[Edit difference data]
--------------------

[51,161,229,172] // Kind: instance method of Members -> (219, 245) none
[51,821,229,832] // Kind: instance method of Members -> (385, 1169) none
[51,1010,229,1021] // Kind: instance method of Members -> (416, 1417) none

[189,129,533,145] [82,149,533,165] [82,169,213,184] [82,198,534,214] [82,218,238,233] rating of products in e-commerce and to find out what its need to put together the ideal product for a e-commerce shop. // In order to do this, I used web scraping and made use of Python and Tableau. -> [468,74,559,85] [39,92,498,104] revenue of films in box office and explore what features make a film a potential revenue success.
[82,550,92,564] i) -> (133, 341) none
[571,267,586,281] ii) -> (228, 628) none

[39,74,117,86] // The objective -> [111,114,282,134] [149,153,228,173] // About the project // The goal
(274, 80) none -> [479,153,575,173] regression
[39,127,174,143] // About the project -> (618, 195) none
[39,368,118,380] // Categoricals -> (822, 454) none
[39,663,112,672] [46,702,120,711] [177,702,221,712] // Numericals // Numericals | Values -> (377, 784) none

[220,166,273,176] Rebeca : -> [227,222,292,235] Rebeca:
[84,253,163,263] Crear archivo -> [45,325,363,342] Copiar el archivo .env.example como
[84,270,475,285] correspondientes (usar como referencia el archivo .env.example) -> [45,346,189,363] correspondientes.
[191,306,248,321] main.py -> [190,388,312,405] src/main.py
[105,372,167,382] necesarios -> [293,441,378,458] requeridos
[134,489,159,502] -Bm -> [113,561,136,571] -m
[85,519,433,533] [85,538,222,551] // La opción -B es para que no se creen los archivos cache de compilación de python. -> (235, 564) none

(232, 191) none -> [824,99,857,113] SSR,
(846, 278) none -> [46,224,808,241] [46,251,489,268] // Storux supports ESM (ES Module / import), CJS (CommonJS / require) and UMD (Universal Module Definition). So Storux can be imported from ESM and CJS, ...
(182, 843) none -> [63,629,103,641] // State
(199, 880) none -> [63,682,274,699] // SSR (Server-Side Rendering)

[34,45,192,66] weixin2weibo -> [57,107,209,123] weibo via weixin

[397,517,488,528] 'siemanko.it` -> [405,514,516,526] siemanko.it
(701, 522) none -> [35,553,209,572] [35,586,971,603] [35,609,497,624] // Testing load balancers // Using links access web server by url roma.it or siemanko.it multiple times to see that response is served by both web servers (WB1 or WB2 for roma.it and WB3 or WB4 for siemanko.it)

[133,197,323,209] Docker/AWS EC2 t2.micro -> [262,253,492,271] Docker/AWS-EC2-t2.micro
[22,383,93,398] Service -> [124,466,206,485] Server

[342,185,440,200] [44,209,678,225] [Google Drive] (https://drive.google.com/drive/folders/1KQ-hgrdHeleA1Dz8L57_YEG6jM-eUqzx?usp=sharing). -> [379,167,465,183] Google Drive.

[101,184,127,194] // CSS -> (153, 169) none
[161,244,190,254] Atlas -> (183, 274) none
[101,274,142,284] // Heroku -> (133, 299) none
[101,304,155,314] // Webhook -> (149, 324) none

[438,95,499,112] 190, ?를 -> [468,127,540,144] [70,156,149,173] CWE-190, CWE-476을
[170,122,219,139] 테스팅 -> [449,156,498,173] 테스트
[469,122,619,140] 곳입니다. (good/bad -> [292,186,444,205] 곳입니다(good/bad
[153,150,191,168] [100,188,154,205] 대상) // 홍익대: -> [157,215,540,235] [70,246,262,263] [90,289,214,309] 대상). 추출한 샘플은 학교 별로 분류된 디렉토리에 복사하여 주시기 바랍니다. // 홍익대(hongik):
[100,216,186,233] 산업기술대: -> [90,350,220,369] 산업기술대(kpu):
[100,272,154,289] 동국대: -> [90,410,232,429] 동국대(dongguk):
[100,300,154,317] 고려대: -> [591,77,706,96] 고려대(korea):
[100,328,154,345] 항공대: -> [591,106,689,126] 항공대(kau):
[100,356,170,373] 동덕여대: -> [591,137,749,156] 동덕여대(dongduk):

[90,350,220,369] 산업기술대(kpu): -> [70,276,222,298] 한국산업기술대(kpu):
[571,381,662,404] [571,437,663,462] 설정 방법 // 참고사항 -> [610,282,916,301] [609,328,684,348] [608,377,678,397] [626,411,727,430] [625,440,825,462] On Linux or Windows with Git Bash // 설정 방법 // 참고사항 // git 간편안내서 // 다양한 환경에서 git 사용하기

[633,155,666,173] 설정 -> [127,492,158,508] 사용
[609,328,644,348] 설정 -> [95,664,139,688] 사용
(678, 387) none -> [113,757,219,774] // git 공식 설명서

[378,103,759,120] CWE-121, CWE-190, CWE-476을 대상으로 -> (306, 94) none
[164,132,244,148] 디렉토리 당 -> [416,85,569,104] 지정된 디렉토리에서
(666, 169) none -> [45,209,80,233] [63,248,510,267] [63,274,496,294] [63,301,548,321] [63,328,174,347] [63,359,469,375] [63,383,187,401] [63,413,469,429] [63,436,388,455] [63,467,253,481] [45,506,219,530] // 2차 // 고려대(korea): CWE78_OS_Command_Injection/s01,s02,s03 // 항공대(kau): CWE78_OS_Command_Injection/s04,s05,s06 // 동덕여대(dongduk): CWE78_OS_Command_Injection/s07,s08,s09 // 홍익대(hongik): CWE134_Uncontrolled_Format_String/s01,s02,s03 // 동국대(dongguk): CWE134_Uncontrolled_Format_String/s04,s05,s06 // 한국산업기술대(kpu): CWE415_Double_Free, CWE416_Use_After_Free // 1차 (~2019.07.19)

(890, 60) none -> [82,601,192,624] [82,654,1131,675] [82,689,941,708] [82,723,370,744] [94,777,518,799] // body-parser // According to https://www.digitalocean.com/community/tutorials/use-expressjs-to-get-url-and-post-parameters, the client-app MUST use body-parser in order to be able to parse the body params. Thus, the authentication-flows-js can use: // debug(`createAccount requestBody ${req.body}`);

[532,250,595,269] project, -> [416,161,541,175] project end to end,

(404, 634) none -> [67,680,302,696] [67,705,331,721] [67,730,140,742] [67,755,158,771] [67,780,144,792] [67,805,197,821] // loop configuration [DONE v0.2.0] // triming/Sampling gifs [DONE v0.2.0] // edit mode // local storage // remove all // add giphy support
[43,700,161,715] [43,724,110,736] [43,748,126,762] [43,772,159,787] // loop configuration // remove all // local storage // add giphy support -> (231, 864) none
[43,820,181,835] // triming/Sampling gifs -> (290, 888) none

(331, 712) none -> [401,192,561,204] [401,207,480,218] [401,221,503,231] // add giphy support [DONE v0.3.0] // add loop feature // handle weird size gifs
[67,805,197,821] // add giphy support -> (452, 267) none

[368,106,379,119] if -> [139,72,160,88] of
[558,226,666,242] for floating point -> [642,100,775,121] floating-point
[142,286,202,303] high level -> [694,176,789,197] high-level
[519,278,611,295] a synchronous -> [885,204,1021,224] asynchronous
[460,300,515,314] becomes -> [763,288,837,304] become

--------------------

Among the lines above, which hold the word "Kind"? Report each one.

[51,161,229,172] // Kind: instance method of Members -> (219, 245) none
[51,821,229,832] // Kind: instance method of Members -> (385, 1169) none
[51,1010,229,1021] // Kind: instance method of Members -> (416, 1417) none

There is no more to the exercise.